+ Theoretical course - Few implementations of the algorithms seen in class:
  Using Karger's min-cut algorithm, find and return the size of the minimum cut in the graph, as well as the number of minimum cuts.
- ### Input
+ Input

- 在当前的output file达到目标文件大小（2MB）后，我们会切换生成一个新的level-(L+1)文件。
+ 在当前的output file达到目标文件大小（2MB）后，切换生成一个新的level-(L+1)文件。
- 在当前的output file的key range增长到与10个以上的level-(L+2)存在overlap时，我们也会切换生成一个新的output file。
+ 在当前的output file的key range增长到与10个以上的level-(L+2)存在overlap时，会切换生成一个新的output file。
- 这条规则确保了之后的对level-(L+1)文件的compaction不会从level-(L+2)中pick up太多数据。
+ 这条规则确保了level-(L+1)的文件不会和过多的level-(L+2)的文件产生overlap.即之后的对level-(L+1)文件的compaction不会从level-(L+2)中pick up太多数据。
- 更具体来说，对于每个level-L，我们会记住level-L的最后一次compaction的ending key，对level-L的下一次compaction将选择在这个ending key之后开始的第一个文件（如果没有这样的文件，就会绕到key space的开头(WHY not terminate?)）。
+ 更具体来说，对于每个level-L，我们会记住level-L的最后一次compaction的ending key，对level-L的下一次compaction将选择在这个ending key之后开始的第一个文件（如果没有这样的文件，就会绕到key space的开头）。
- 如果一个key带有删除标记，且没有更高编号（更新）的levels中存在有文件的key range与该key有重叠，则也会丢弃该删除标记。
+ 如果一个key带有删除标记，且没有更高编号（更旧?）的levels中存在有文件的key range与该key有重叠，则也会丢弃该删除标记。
##########
Please write out the whole listing exactly as given.

+ Theoretical course - Few implementations of the algorithms seen in class:
  Using Karger's min-cut algorithm, find and return the size of the minimum cut in the graph, as well as the number of minimum cuts.
- ### Input
+ Input

- 在当前的output file达到目标文件大小（2MB）后，我们会切换生成一个新的level-(L+1)文件。
+ 在当前的output file达到目标文件大小（2MB）后，切换生成一个新的level-(L+1)文件。
- 在当前的output file的key range增长到与10个以上的level-(L+2)存在overlap时，我们也会切换生成一个新的output file。
+ 在当前的output file的key range增长到与10个以上的level-(L+2)存在overlap时，会切换生成一个新的output file。
- 这条规则确保了之后的对level-(L+1)文件的compaction不会从level-(L+2)中pick up太多数据。
+ 这条规则确保了level-(L+1)的文件不会和过多的level-(L+2)的文件产生overlap.即之后的对level-(L+1)文件的compaction不会从level-(L+2)中pick up太多数据。
- 更具体来说，对于每个level-L，我们会记住level-L的最后一次compaction的ending key，对level-L的下一次compaction将选择在这个ending key之后开始的第一个文件（如果没有这样的文件，就会绕到key space的开头(WHY not terminate?)）。
+ 更具体来说，对于每个level-L，我们会记住level-L的最后一次compaction的ending key，对level-L的下一次compaction将选择在这个ending key之后开始的第一个文件（如果没有这样的文件，就会绕到key space的开头）。
- 如果一个key带有删除标记，且没有更高编号（更新）的levels中存在有文件的key range与该key有重叠，则也会丢弃该删除标记。
+ 如果一个key带有删除标记，且没有更高编号（更旧?）的levels中存在有文件的key range与该key有重叠，则也会丢弃该删除标记。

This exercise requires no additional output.